REQUIRED WORK:
Each entry below must be repeated word for word.

Excerpts from a dataset
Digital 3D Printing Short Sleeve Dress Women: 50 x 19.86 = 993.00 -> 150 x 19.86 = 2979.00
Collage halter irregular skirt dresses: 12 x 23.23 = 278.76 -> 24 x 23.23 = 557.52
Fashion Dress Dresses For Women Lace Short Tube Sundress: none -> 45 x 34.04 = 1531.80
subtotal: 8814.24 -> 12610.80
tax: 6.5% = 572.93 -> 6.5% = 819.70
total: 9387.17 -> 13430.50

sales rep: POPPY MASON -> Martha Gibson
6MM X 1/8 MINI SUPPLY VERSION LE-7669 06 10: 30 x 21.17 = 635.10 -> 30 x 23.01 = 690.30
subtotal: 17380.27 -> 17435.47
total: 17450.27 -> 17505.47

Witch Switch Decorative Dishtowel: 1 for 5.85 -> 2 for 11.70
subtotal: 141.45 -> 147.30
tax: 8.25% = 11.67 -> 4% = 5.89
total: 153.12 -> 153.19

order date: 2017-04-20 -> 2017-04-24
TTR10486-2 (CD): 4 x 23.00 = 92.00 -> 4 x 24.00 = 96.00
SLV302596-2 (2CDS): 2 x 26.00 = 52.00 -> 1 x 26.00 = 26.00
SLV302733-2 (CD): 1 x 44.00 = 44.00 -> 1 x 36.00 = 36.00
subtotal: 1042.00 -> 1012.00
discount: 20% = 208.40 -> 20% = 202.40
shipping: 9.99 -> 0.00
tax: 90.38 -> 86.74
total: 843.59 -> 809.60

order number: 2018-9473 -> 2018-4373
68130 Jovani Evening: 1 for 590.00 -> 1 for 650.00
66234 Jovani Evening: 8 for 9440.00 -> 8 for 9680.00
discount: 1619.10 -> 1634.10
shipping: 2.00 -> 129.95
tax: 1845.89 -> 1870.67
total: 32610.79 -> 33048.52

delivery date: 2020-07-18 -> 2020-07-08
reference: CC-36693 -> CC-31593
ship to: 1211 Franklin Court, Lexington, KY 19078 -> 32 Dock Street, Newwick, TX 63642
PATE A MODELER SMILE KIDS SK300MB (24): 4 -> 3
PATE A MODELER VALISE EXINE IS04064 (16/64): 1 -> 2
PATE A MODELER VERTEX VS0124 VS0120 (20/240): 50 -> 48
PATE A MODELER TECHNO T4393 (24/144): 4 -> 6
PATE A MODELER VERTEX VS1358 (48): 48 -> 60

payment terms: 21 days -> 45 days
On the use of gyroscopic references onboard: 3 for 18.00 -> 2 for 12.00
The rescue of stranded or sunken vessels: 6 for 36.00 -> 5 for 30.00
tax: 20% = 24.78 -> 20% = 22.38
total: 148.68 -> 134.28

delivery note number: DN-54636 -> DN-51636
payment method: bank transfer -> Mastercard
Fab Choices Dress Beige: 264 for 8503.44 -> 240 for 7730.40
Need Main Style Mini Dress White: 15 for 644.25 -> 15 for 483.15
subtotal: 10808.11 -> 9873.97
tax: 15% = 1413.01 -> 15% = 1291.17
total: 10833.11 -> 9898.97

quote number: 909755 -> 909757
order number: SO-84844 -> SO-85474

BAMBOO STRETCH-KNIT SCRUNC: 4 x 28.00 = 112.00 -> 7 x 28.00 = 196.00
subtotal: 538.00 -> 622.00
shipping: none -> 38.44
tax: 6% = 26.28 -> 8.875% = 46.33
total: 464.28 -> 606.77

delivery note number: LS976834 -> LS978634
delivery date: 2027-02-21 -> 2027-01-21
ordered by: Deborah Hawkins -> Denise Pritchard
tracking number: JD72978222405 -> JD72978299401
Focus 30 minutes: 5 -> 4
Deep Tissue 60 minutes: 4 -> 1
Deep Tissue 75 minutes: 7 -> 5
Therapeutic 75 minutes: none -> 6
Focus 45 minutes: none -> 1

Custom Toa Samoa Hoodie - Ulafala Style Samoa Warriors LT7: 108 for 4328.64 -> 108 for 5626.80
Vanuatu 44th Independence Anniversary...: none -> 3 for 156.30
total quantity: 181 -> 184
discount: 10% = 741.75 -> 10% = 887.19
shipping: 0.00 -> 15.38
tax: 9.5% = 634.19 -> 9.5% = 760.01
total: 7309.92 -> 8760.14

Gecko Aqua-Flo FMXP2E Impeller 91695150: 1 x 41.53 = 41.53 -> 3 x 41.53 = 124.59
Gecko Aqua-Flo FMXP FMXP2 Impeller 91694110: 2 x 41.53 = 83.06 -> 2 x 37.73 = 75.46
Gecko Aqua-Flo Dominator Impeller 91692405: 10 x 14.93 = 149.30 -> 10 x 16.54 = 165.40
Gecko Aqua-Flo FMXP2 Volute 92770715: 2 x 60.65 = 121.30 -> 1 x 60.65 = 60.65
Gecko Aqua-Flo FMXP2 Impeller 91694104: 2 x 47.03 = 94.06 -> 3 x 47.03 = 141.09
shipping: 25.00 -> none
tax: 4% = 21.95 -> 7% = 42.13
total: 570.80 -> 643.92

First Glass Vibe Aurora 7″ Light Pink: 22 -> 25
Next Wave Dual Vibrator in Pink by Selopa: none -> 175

EXERCISE ANSWER:
Digital 3D Printing Short Sleeve Dress Women: 50 x 19.86 = 993.00 -> 150 x 19.86 = 2979.00
Collage halter irregular skirt dresses: 12 x 23.23 = 278.76 -> 24 x 23.23 = 557.52
Fashion Dress Dresses For Women Lace Short Tube Sundress: none -> 45 x 34.04 = 1531.80
subtotal: 8814.24 -> 12610.80
tax: 6.5% = 572.93 -> 6.5% = 819.70
total: 9387.17 -> 13430.50

sales rep: POPPY MASON -> Martha Gibson
6MM X 1/8 MINI SUPPLY VERSION LE-7669 06 10: 30 x 21.17 = 635.10 -> 30 x 23.01 = 690.30
subtotal: 17380.27 -> 17435.47
total: 17450.27 -> 17505.47

Witch Switch Decorative Dishtowel: 1 for 5.85 -> 2 for 11.70
subtotal: 141.45 -> 147.30
tax: 8.25% = 11.67 -> 4% = 5.89
total: 153.12 -> 153.19

order date: 2017-04-20 -> 2017-04-24
TTR10486-2 (CD): 4 x 23.00 = 92.00 -> 4 x 24.00 = 96.00
SLV302596-2 (2CDS): 2 x 26.00 = 52.00 -> 1 x 26.00 = 26.00
SLV302733-2 (CD): 1 x 44.00 = 44.00 -> 1 x 36.00 = 36.00
subtotal: 1042.00 -> 1012.00
discount: 20% = 208.40 -> 20% = 202.40
shipping: 9.99 -> 0.00
tax: 90.38 -> 86.74
total: 843.59 -> 809.60

order number: 2018-9473 -> 2018-4373
68130 Jovani Evening: 1 for 590.00 -> 1 for 650.00
66234 Jovani Evening: 8 for 9440.00 -> 8 for 9680.00
discount: 1619.10 -> 1634.10
shipping: 2.00 -> 129.95
tax: 1845.89 -> 1870.67
total: 32610.79 -> 33048.52

delivery date: 2020-07-18 -> 2020-07-08
reference: CC-36693 -> CC-31593
ship to: 1211 Franklin Court, Lexington, KY 19078 -> 32 Dock Street, Newwick, TX 63642
PATE A MODELER SMILE KIDS SK300MB (24): 4 -> 3
PATE A MODELER VALISE EXINE IS04064 (16/64): 1 -> 2
PATE A MODELER VERTEX VS0124 VS0120 (20/240): 50 -> 48
PATE A MODELER TECHNO T4393 (24/144): 4 -> 6
PATE A MODELER VERTEX VS1358 (48): 48 -> 60

payment terms: 21 days -> 45 days
On the use of gyroscopic references onboard: 3 for 18.00 -> 2 for 12.00
The rescue of stranded or sunken vessels: 6 for 36.00 -> 5 for 30.00
tax: 20% = 24.78 -> 20% = 22.38
total: 148.68 -> 134.28

delivery note number: DN-54636 -> DN-51636
payment method: bank transfer -> Mastercard
Fab Choices Dress Beige: 264 for 8503.44 -> 240 for 7730.40
Need Main Style Mini Dress White: 15 for 644.25 -> 15 for 483.15
subtotal: 10808.11 -> 9873.97
tax: 15% = 1413.01 -> 15% = 1291.17
total: 10833.11 -> 9898.97

quote number: 909755 -> 909757
order number: SO-84844 -> SO-85474

BAMBOO STRETCH-KNIT SCRUNC: 4 x 28.00 = 112.00 -> 7 x 28.00 = 196.00
subtotal: 538.00 -> 622.00
shipping: none -> 38.44
tax: 6% = 26.28 -> 8.875% = 46.33
total: 464.28 -> 606.77

delivery note number: LS976834 -> LS978634
delivery date: 2027-02-21 -> 2027-01-21
ordered by: Deborah Hawkins -> Denise Pritchard
tracking number: JD72978222405 -> JD72978299401
Focus 30 minutes: 5 -> 4
Deep Tissue 60 minutes: 4 -> 1
Deep Tissue 75 minutes: 7 -> 5
Therapeutic 75 minutes: none -> 6
Focus 45 minutes: none -> 1

Custom Toa Samoa Hoodie - Ulafala Style Samoa Warriors LT7: 108 for 4328.64 -> 108 for 5626.80
Vanuatu 44th Independence Anniversary...: none -> 3 for 156.30
total quantity: 181 -> 184
discount: 10% = 741.75 -> 10% = 887.19
shipping: 0.00 -> 15.38
tax: 9.5% = 634.19 -> 9.5% = 760.01
total: 7309.92 -> 8760.14

Gecko Aqua-Flo FMXP2E Impeller 91695150: 1 x 41.53 = 41.53 -> 3 x 41.53 = 124.59
Gecko Aqua-Flo FMXP FMXP2 Impeller 91694110: 2 x 41.53 = 83.06 -> 2 x 37.73 = 75.46
Gecko Aqua-Flo Dominator Impeller 91692405: 10 x 14.93 = 149.30 -> 10 x 16.54 = 165.40
Gecko Aqua-Flo FMXP2 Volute 92770715: 2 x 60.65 = 121.30 -> 1 x 60.65 = 60.65
Gecko Aqua-Flo FMXP2 Impeller 91694104: 2 x 47.03 = 94.06 -> 3 x 47.03 = 141.09
shipping: 25.00 -> none
tax: 4% = 21.95 -> 7% = 42.13
total: 570.80 -> 643.92

First Glass Vibe Aurora 7″ Light Pink: 22 -> 25
Next Wave Dual Vibrator in Pink by Selopa: none -> 175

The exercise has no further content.